Я растерянно моргнул, не понимая, чем я заслужил ледяной тон и отчуждение.
- Что случилось, Анна?
- Ничего. – легко ответила она. – Просто… вы выполнили свое обещание.
- Обещание? – и тут я вспомнил наш разговор и то обещание, которое дал так опрометчиво. – Анна… у нас будет ребенок?
Я выговорил эти слова медленно, понизив голос едва ли не до шепота.
- Да. У меня будет ребенок. И… вам больше не нужно… уделять мне внимание.
Я смотрел на нее, и дыхание мое становилось все тяжелее. Ей больше не спрятаться от меня под маской недотроги, не она ли каждую ночь стонет в моих руках, дрожит и жадно глотает воздух пересохшими губами.
- Я уже говорил… и повторю еще раз: Ты – моя! – жестко чеканя каждое слово сказал я. – И это наш ребенок. Наш! Понимаешь?

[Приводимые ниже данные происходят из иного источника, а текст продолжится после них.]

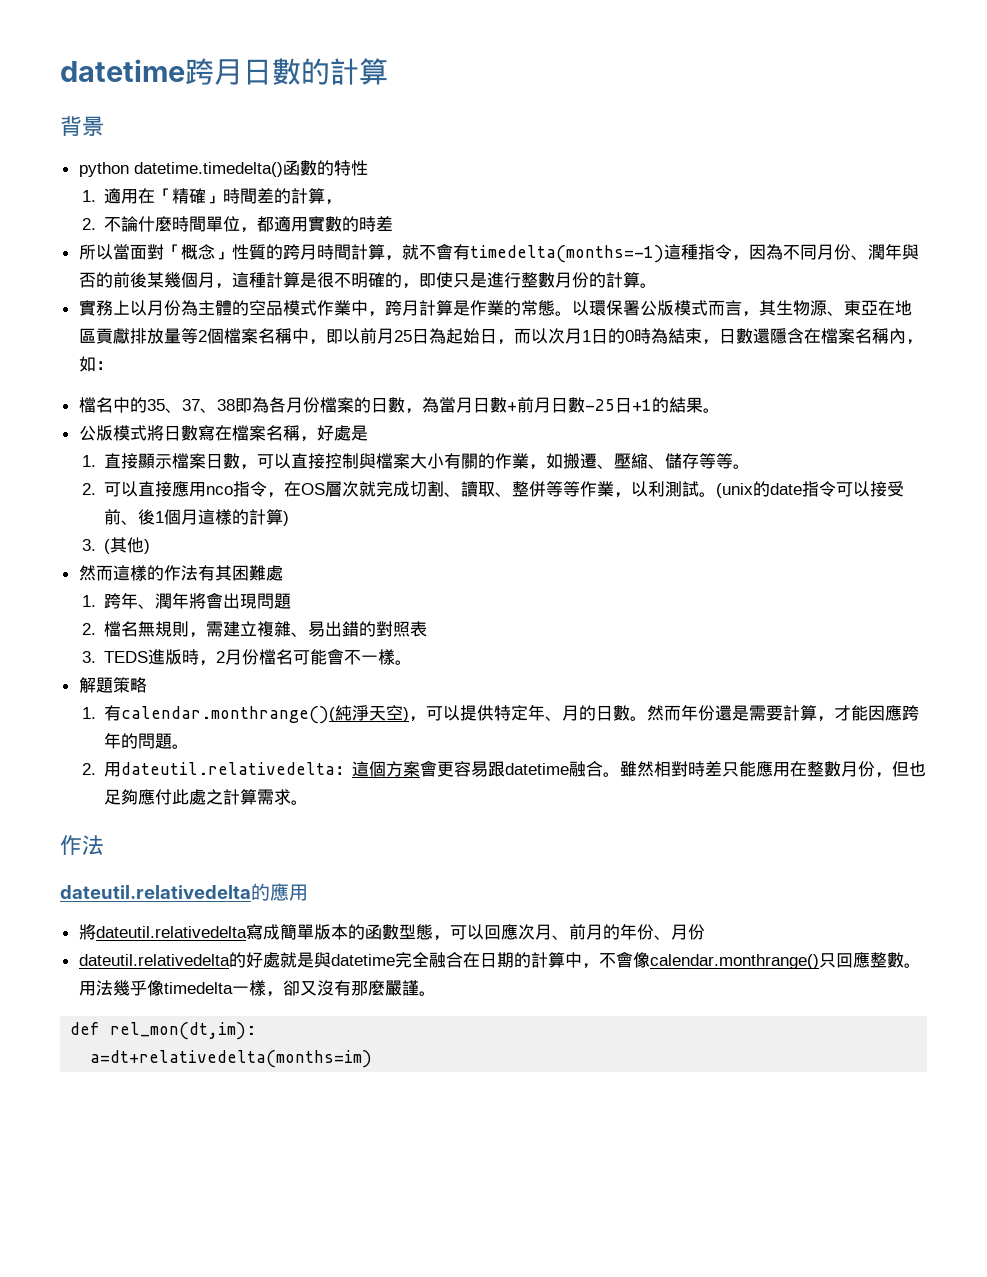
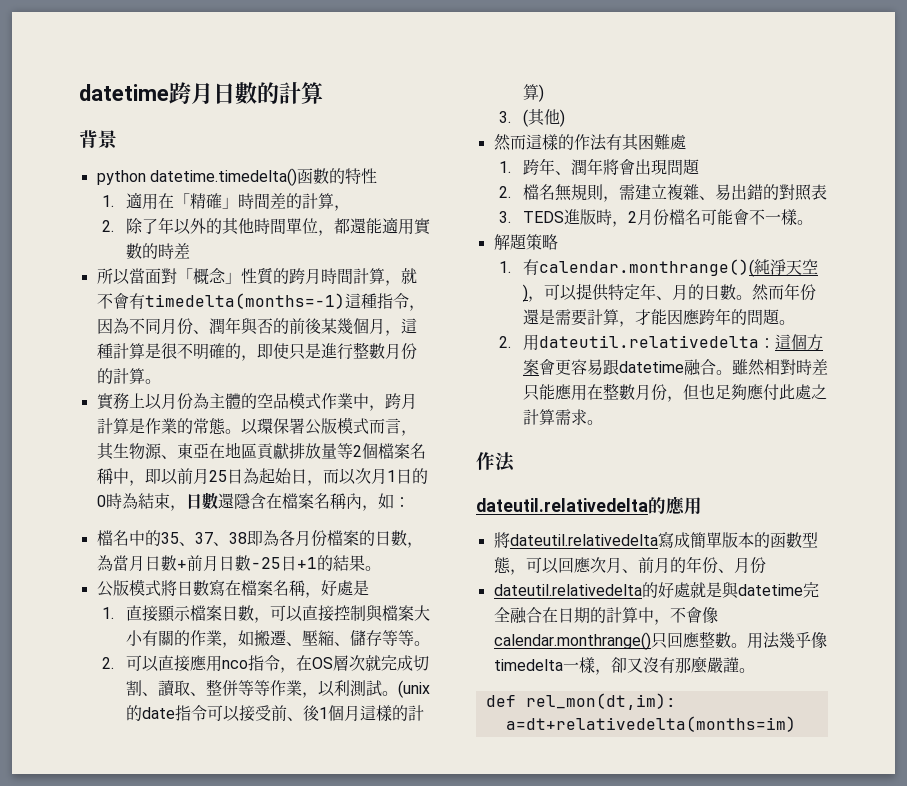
[104,216,173,232] 不論什麼 -> [125,217,254,235] 除了年以外的其他
(275, 224) none -> [349,218,382,234] 還能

Анна едва слышно всхлипнула и отступила на шаг. Я не собирался отпускать ее, схватил, прижал к себе.
- Ты моя! Моя! Никому не отдам тебя, никуда не отпущу, слышишь? Я… люблю тебя…

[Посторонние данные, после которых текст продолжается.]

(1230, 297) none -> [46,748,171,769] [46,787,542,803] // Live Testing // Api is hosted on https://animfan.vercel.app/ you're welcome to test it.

Она упрямо оттолкнула меня.
- И давно вы так решили? – спросила она с сарказмом.
- Анна, мы с вами поклялись перед Богом в верности.
Она вздохнула и чуть слышно сказала.
- Можно хранить верность, но не любить.
Я хотел вспылить, но потом понял, что она говорит обо мне. Я так порывисто поднял ее на руки, что Анна вскрикнула.

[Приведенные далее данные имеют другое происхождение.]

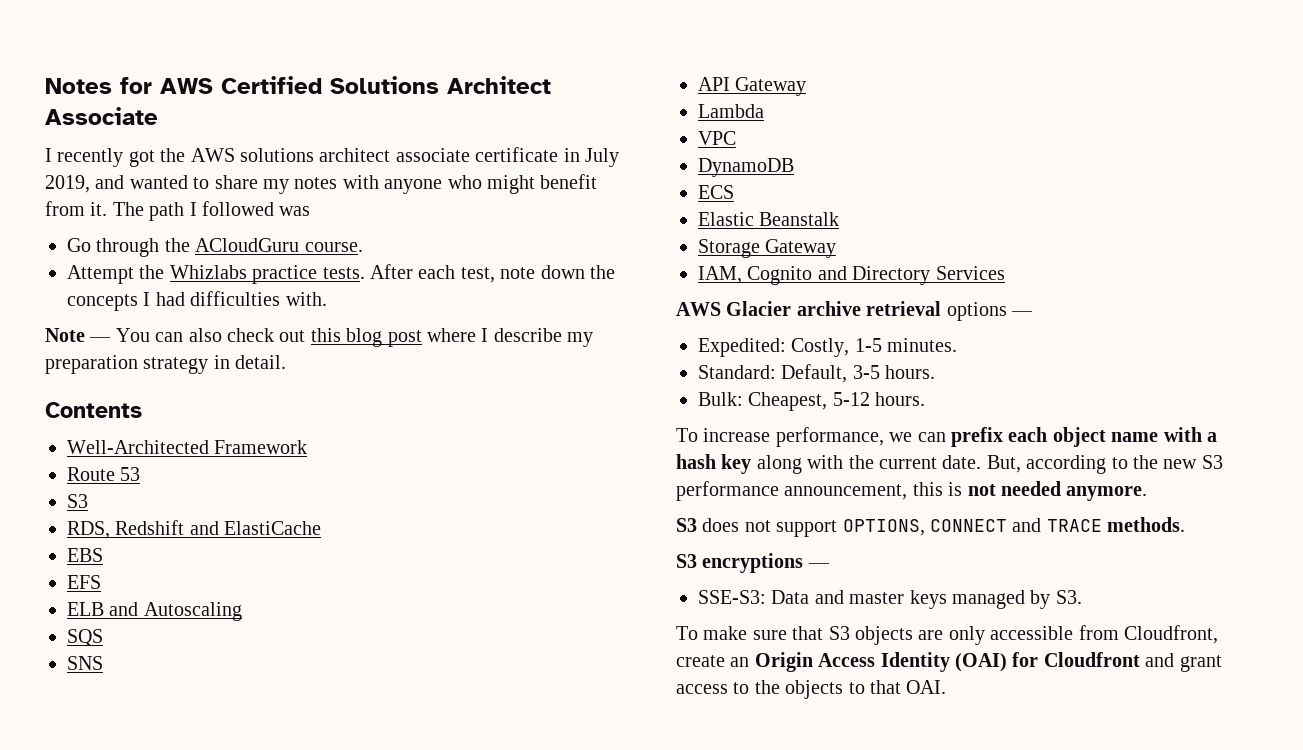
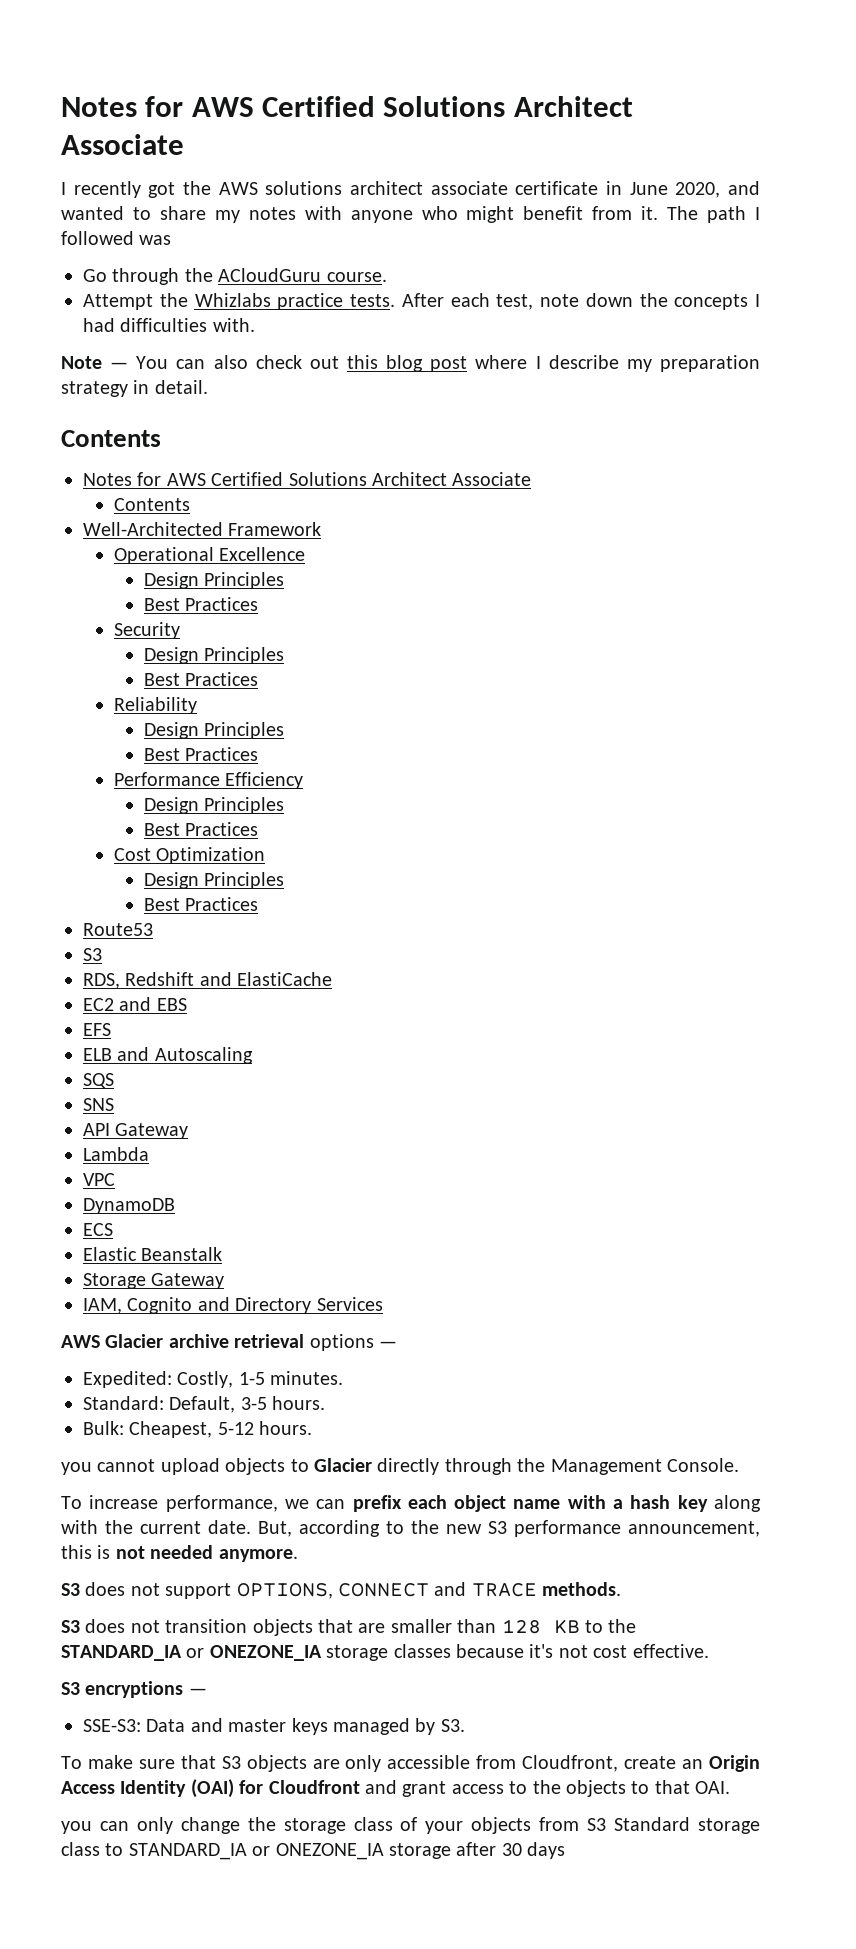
[584,148,619,167] [45,175,90,193] July 2019, -> [629,182,721,198] June 2020,
[67,440,308,454] [67,467,141,481] Well-Architected Framework // Route 53 -> [83,472,532,486] [113,498,190,511] [83,522,322,536] [113,547,305,564] [144,572,285,589] [144,597,259,611] [113,622,180,639] [144,647,285,664] [144,672,259,686] [113,697,197,714] [144,722,285,739] [144,747,259,761] [113,772,303,789] [144,797,285,814] [144,822,259,836] [113,847,265,864] [144,872,285,889] [144,897,259,911] [83,923,153,936] Notes for AWS Certified Solutions Architect Associate // Contents // Well-Architected Framework // Operational Excellence // Design Principles // Best Practices // Security // Design Principles // Best Practices // Reliability // Design Principles // Best Practices // Performance Efficiency // Design Principles // Best Practices // Cost Optimization // Design Principles // Best Practices // Route53
(322, 528) none -> [83,997,152,1011] EC2 and
(926, 399) none -> [61,1458,739,1475] // you cannot upload objects to Glacier directly through the Management Console.
(1186, 524) none -> [61,1619,637,1636] [61,1644,709,1661] // S3 does not transition objects that are smaller than 128 KB to the STANDARD_IA or ONEZONE_IA storage classes because it's not cost effective.
(947, 687) none -> [61,1817,760,1834] [61,1842,566,1860] // you can only change the storage class of your objects from S3 Standard storage class to STANDARD_IA or ONEZONE_IA storage after 30 days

Я не думал, что напугаю ее, но едва я закрыл дверь спальни, Анна стала умолять меня отпустить ее. Я старался успокоить ее, целовал, обнимал, но она плакала и отбивалась.
- Анна! – я перехватил ее руки и прижал жену к кровати. - Перестань, я не хочу делать тебе больно!
- Отпусти меня! Мне нельзя… Отпусти! – голосок ее звучал так жалобно, я был бы последним мерзавцем, если бы не выполнил ее просьбу. Я перебрался в кресло, продолжая обнимать ее, но Анне так было явно спокойнее.
- Почему ты не веришь мне? Я люблю тебя, это правда. – я посмотрел ей в глаза.
- Мне не нужна ваша жалость! И ложь не нужна!
Я едва успел перехватить ее, Анна очень хотела сбежать.
- Нет, ты совсем меня не слышишь. Я люблю тебя! Люблю! Анечка…
- Нет… это не может быть правдой… - прошептала она.
- Может. Это правда. Я давно уже сам не свой, но все не понимал, что со мной. А когда мы венчались – понял. Понял, что люблю тебя. Всегда любил.
- Но почему ты молчал? – несчастно спросила Анна.
- Боялся. Думал, что ты не любишь меня. – я легонько чмокнул ее в ушко. Она тихо шмыгнула носом и положила голову мне на плечо.
- Ты простишь меня? За ту ночь? – рискнул спросить я.
- За какую?
- За первую. – я недовольно поджал губы, злясь на себя.
- За что мне прощать тебя? Мне говорили, что будет больно, и что нужно потерпеть.
- Аня, я был очень груб с тобой. Я не должен был…
- Владимир, пожалуйста, не надо! – она вдруг порозовела. – Мне нельзя сейчас с тобой ложиться, у меня… у нас же будет маленький.
- Я не понимаю, кто сказал, что нельзя?
- Деревенские говорили.
- Лучше спросим у доктора. – я улыбался до ушей.
- Хорошо. – она искоса посмотрела на меня.
- Что?
- Ничего.
- Совсем ничего?
- Совсем.
- Ты любишь меня?
- А я думала ты понял.
- Я надеюсь, что понял правильно.
- Чего тогда спрашиваешь?
- Аня! Любишь?
- Не скажу! – таким обольстительным шепотом, что я не удержался от поцелуя.
- Скажи! – потребовал я, отдышавшись. И она сдалась.
- Люблю… - негромко и нежно. Я был счастлив.